Description
Is your feature request related to a problem? Please describe.
I would like to generate Arrow IPC payloads from a cudf::table
without copying the data off of the GPU device. Currently the to_arrow
and from_arrow
functions explicitly perform copies to and from the GPU device. There is not currently any efficient way to generate Arrow IPC payloads from libcudf without copying all of the data off of the device.
Describe the solution you'd like
In addition to the existing to_arrow
and from_arrow
functions, we could have a to_arrow_device_arr
function that populates an ArrowDeviceArray
struct from a cudf::table
or cudf::column
. We'd also create a from_arrow_device_arr
function that could construct a cudf::table
/ cudf::column
from an ArrowDeviceArray
that describes Arrow data which is already on the device. Once you have the ArrowDeviceArray
struct, the Arrow C++ library itself can be used to generate the IPC payloads without needing to copy the data off the device. This would also increase the interoperability options that libcudf has, as anything which produces or consumes ArrowDeviceArray
structs could hand data off to libcudf and vice versa.

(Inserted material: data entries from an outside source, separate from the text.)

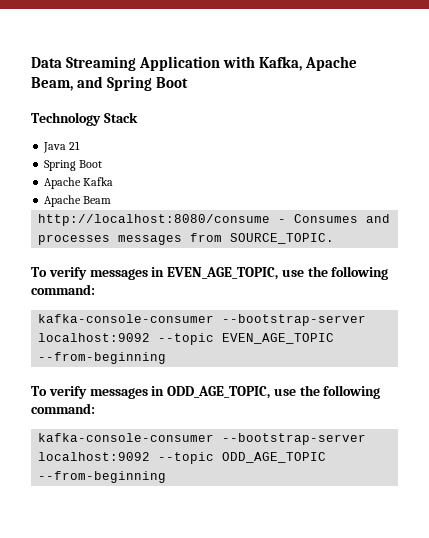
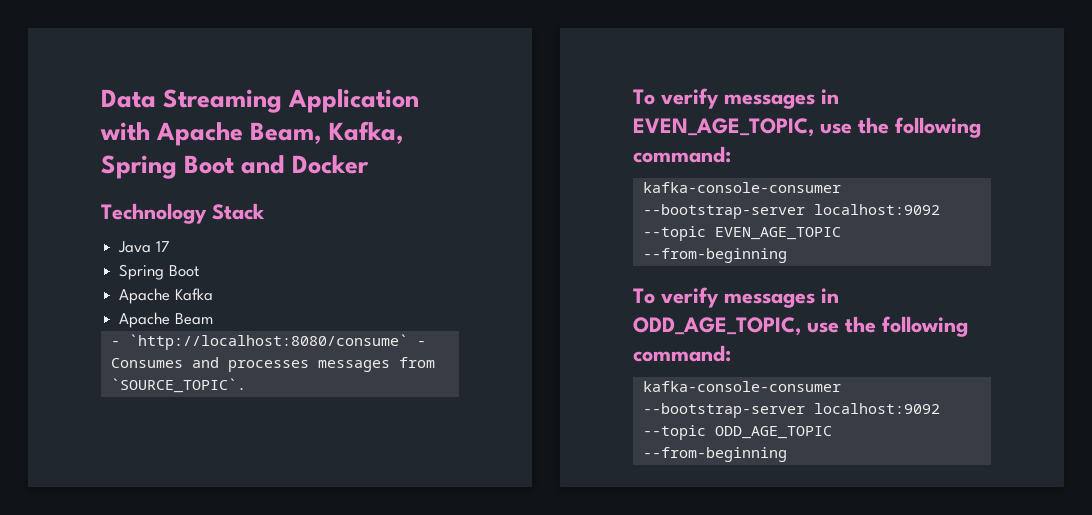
- Data Streaming Application with Kafka, Apache Beam, and Spring Boot
+ Data Streaming Application with Apache Beam, Kafka, Spring Boot and Docker
- Java 21
+ Java 17
- http://localhost:8080/consume - Consumes and processes messages from SOURCE_TOPIC.
+ - `http://localhost:8080/consume` - Consumes and processes messages from `SOURCE_TOPIC`.

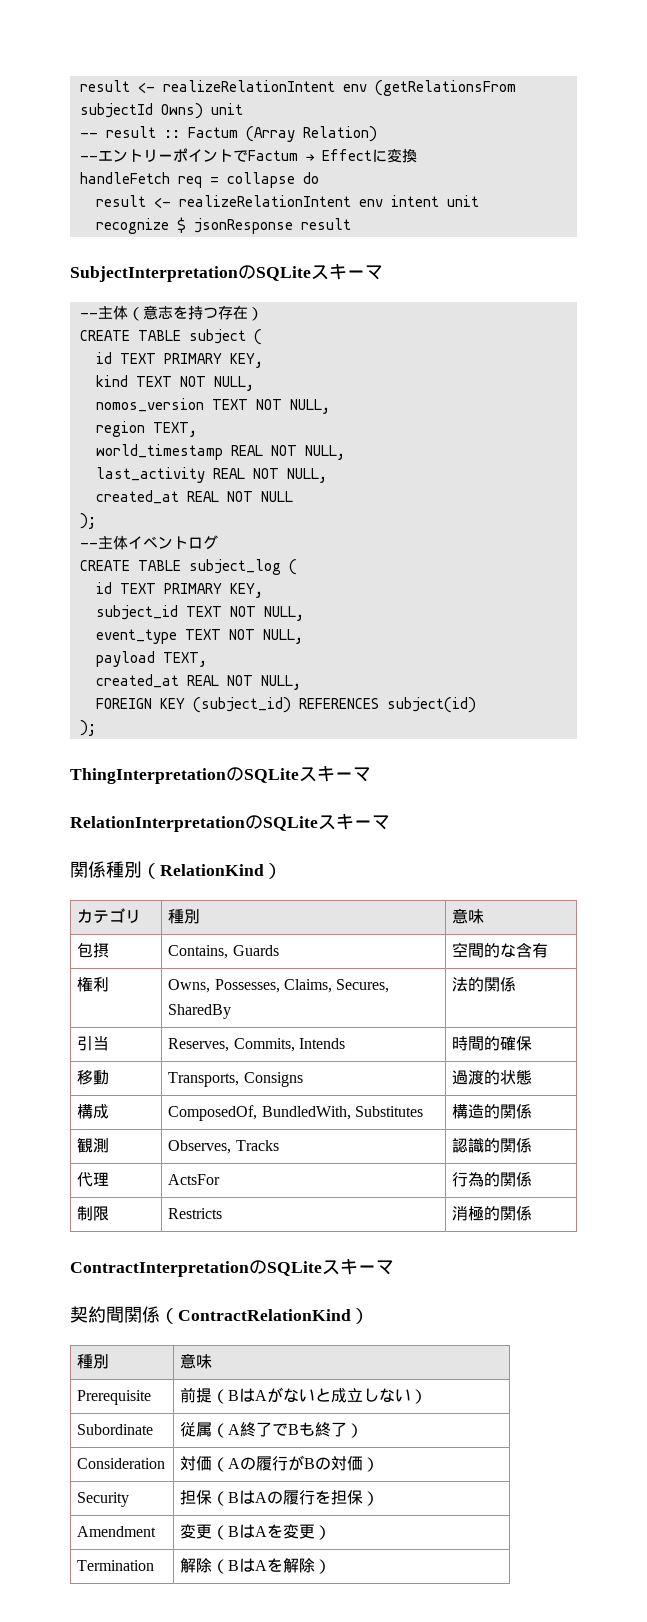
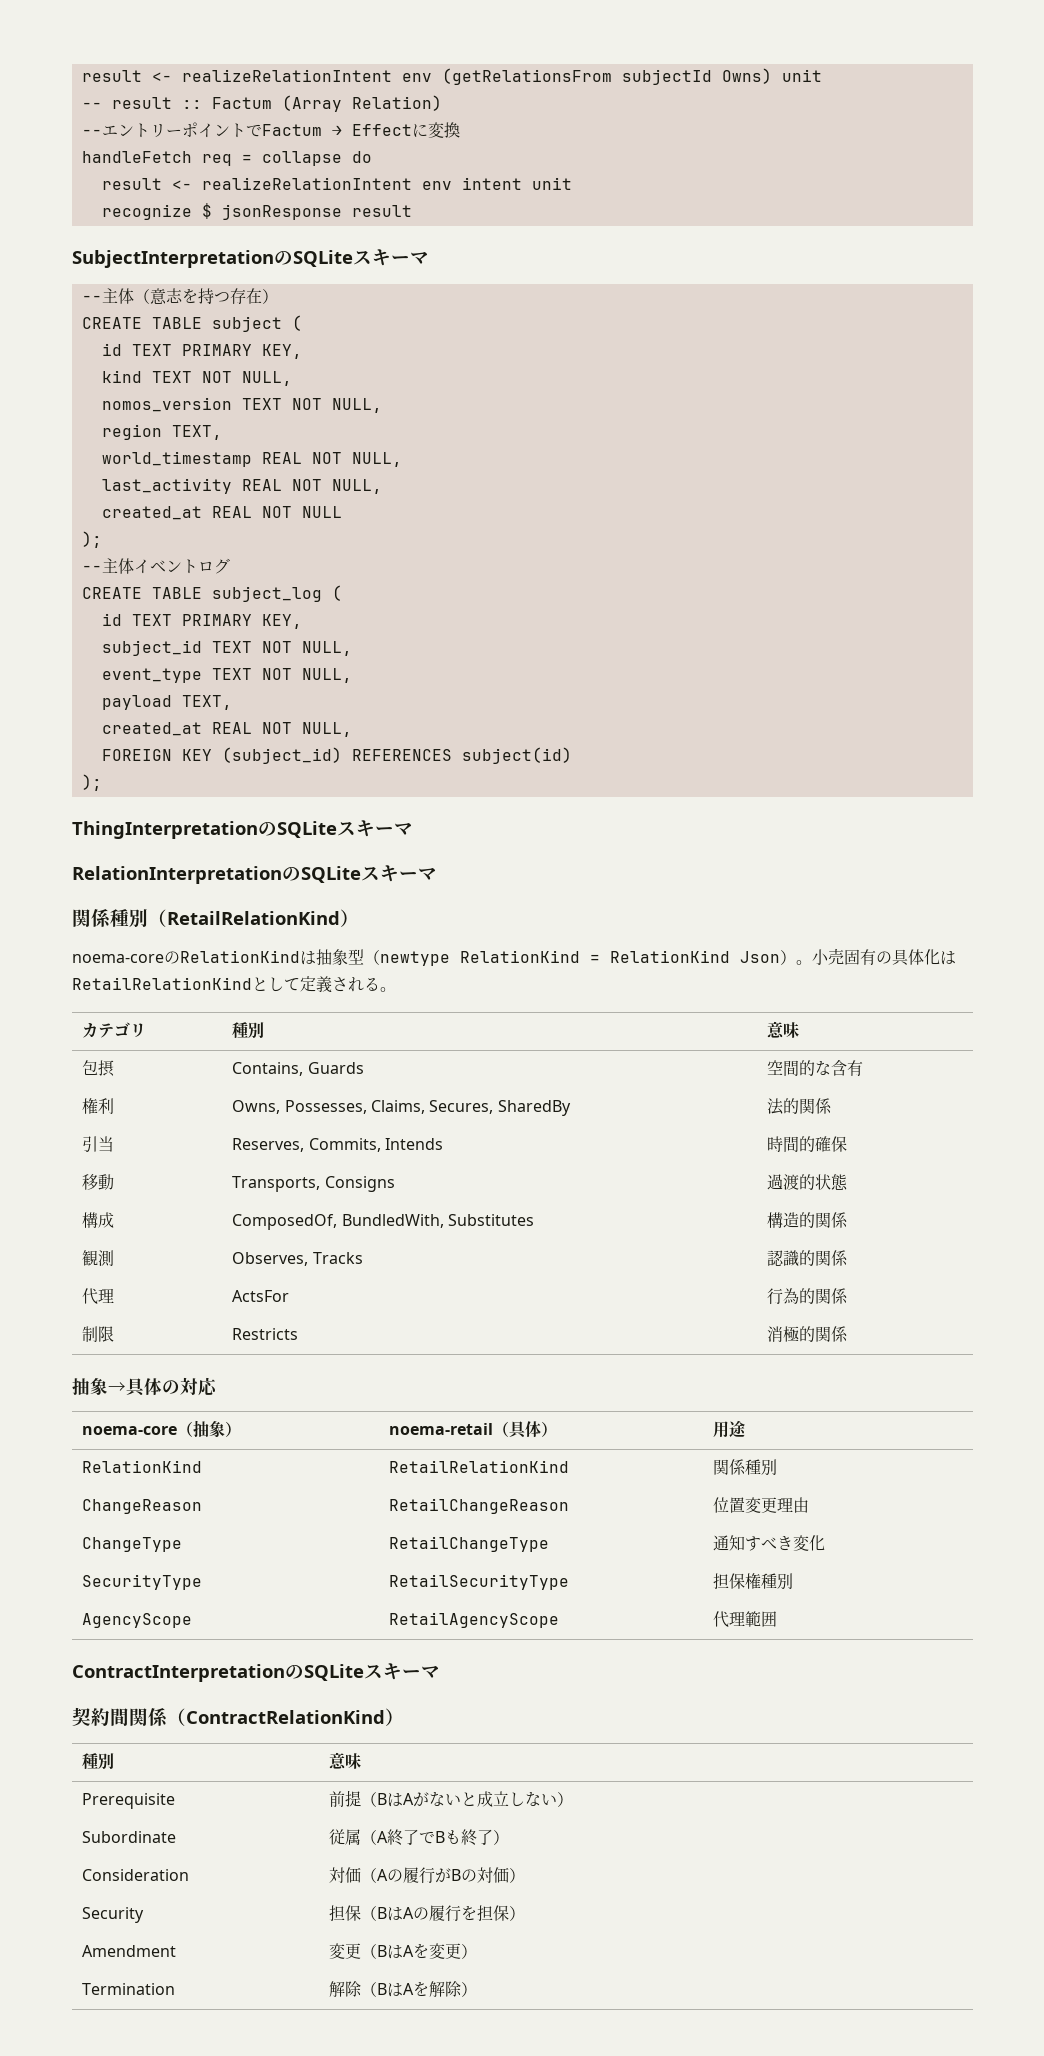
- 関係種別（RelationKind）
+ 関係種別（RetailRelationKind）
+ noema-coreのRelationKindは抽象型（newtype RelationKind = RelationKind Json）。小売固有の具体化はRetailRelationKindとして定義される。
+ 抽象→具体の対応
+ noema-core（抽象） | noema-retail（具体） | 用途
+ RelationKind | RetailRelationKind | 関係種別
+ ChangeReason | RetailChangeReason | 位置変更理由
+ ChangeType | RetailChangeType | 通知すべき変化
+ SecurityType | RetailSecurityType | 担保権種別
+ AgencyScope | RetailAgencyScope | 代理範囲

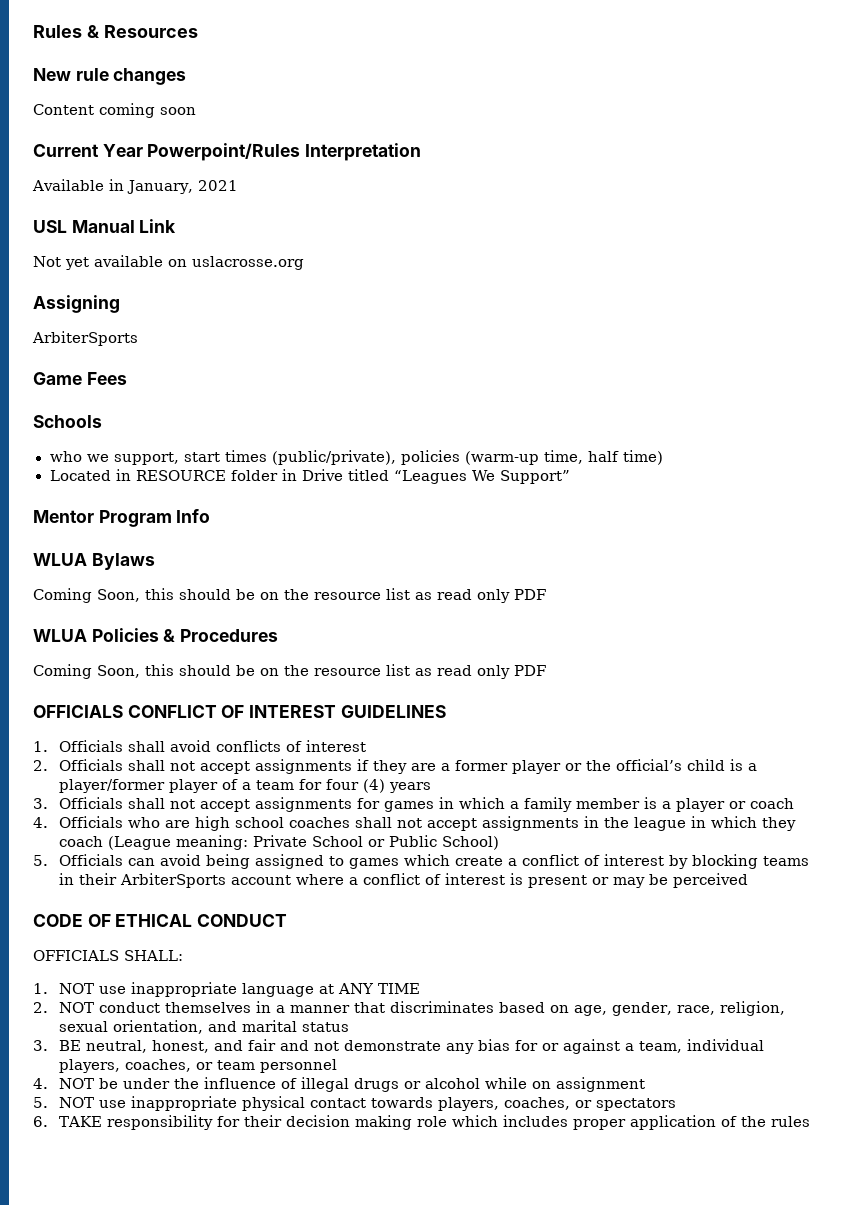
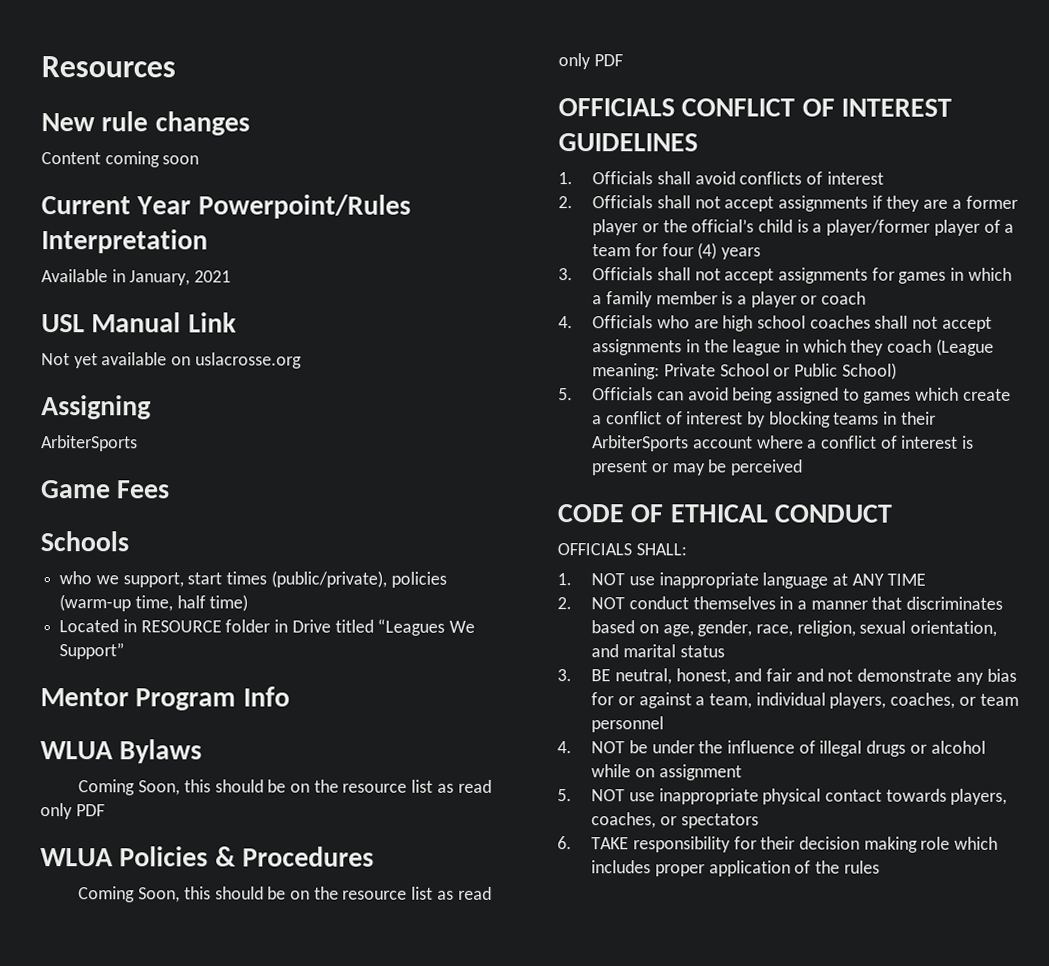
- Rules & Resources
+ Resources

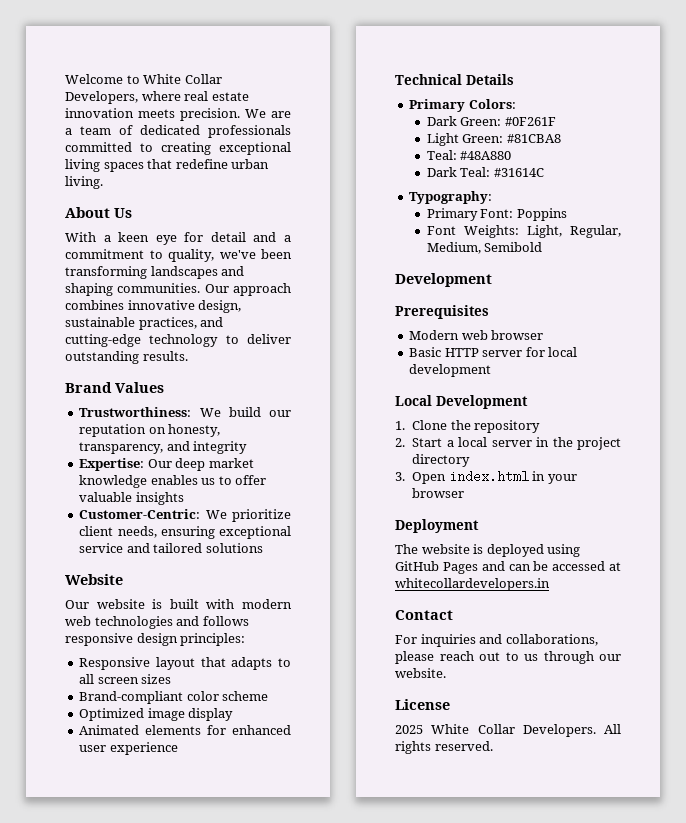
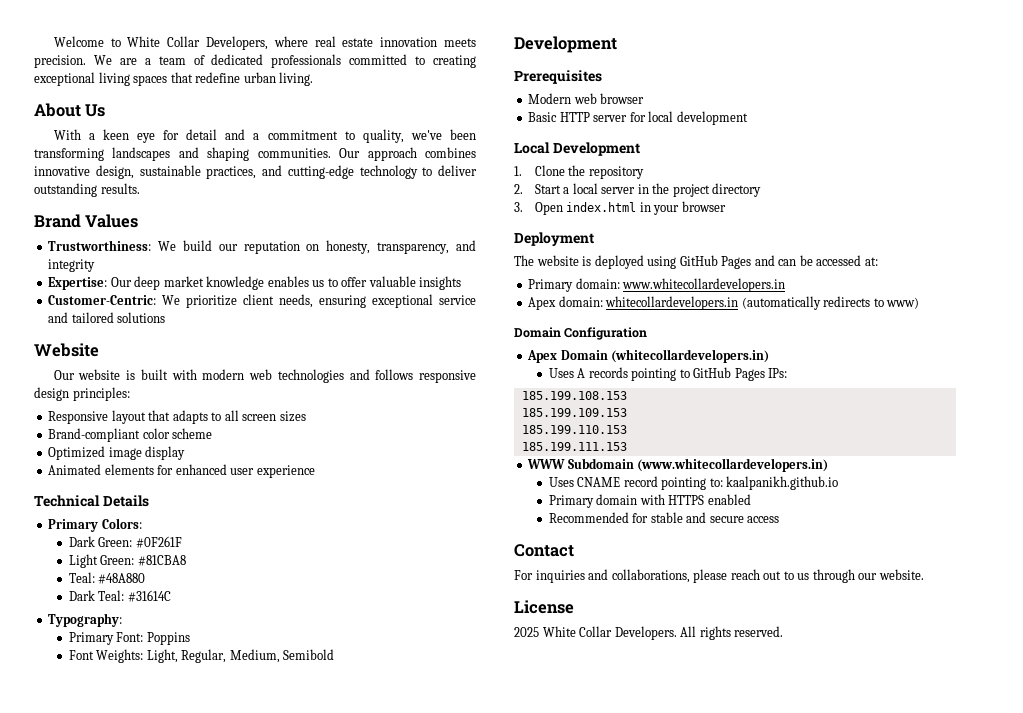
- The website is deployed using GitHub Pages and can be accessed at whitecollardevelopers.in
+ The website is deployed using GitHub Pages and can be accessed at:
+ Primary domain: www.whitecollardevelopers.in
+ Apex domain: whitecollardevelopers.in (automatically redirects to www)
+ Domain Configuration
+ Apex Domain (whitecollardevelopers.in)
+ Uses A records pointing to GitHub Pages IPs:
+ 185.199.108.153
+ 185.199.109.153
+ 185.199.110.153
+ 185.199.111.153
+ WWW Subdomain (www.whitecollardevelopers.in)
+ Uses CNAME record pointing to: kaalpanikh.github.io
+ Primary domain with HTTPS enabled
+ Recommended for stable and secure access

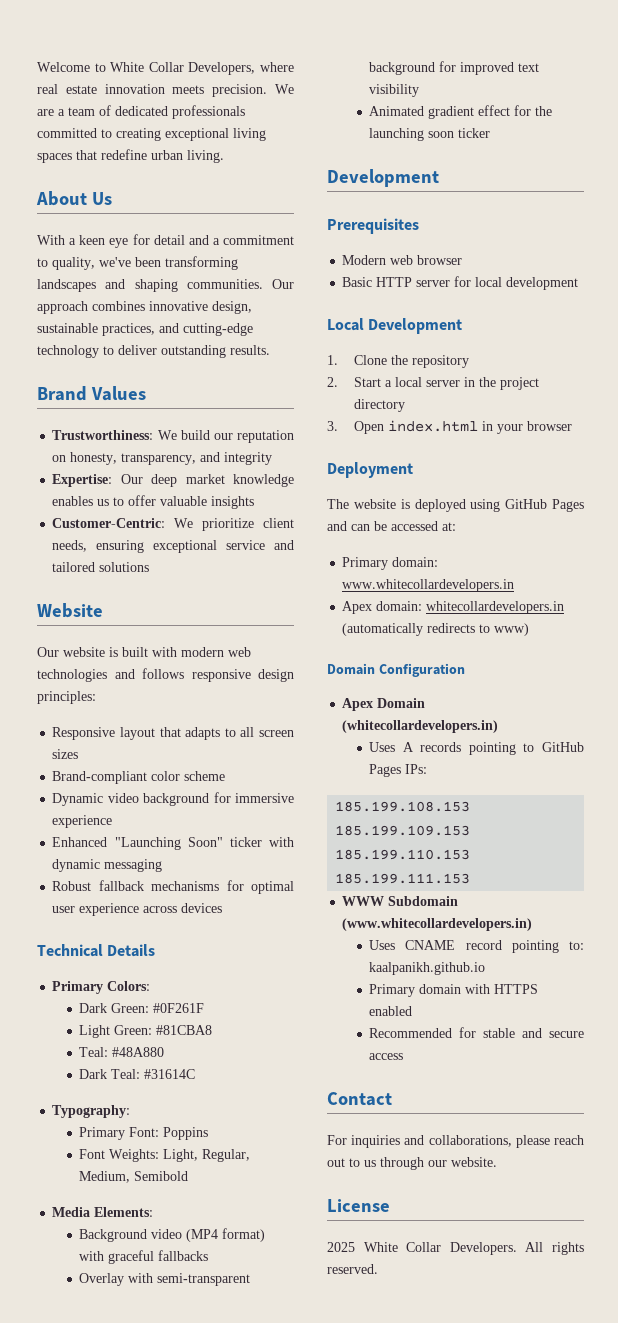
- Optimized image display
- Animated elements for enhanced user experience
+ Dynamic video background for immersive experience
+ Enhanced "Launching Soon" ticker with dynamic messaging
+ Robust fallback mechanisms for optimal user experience across devices
+ Media Elements:
+ Background video (MP4 format) with graceful fallbacks
+ Overlay with semi-transparent background for improved text visibility
+ Animated gradient effect for the launching soon ticker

Describe alternatives you've considered
An alternative would be to implement Arrow IPC creating inside of the libcudf library, but I saw that this was explicitly removed from libcudf due to the requirement of linking against libarrow_cuda.so
. (#10994). Implementing conversions to and from ArrowDeviceArray
wouldn't require linking against libarrow_cuda.so
at all and would provide an easy way to allow any consumers to create Arrow IPC payloads, or whatever else they want to do with the resulting Arrow data. Such as leveraging CUDA IPC with the data.
Additional context
When designing the ArrowDeviceArray
struct, I created https://github.com/zeroshade/arrow-non-cpu as a POC which used Python numba to generate and operate on some GPU data before handing it off to libcudf, and then getting it back without copying off the device. Using ArrowDeviceArray
as the way it handed the data off.
More recently I've been working on creating a protocol for sending Arrow IPC data that is located on GPUs across high-performance transports like UCX. To this end, I created a POC using libcudf to pass the data. As a result I have a partial implementation of the to_arrow_device_arr
which can be found here. There's likely better ways than what I'm doing in there, but at least for my POC it was working.
The contribution guidelines say I should file this issue first for discussion rather than just submitting a PR, so that's where I'm at. I plan on trying to create a full implementation that I can contribute but wanted to have this discussion and get feedback here first.
Thanks for hearing me out everyone!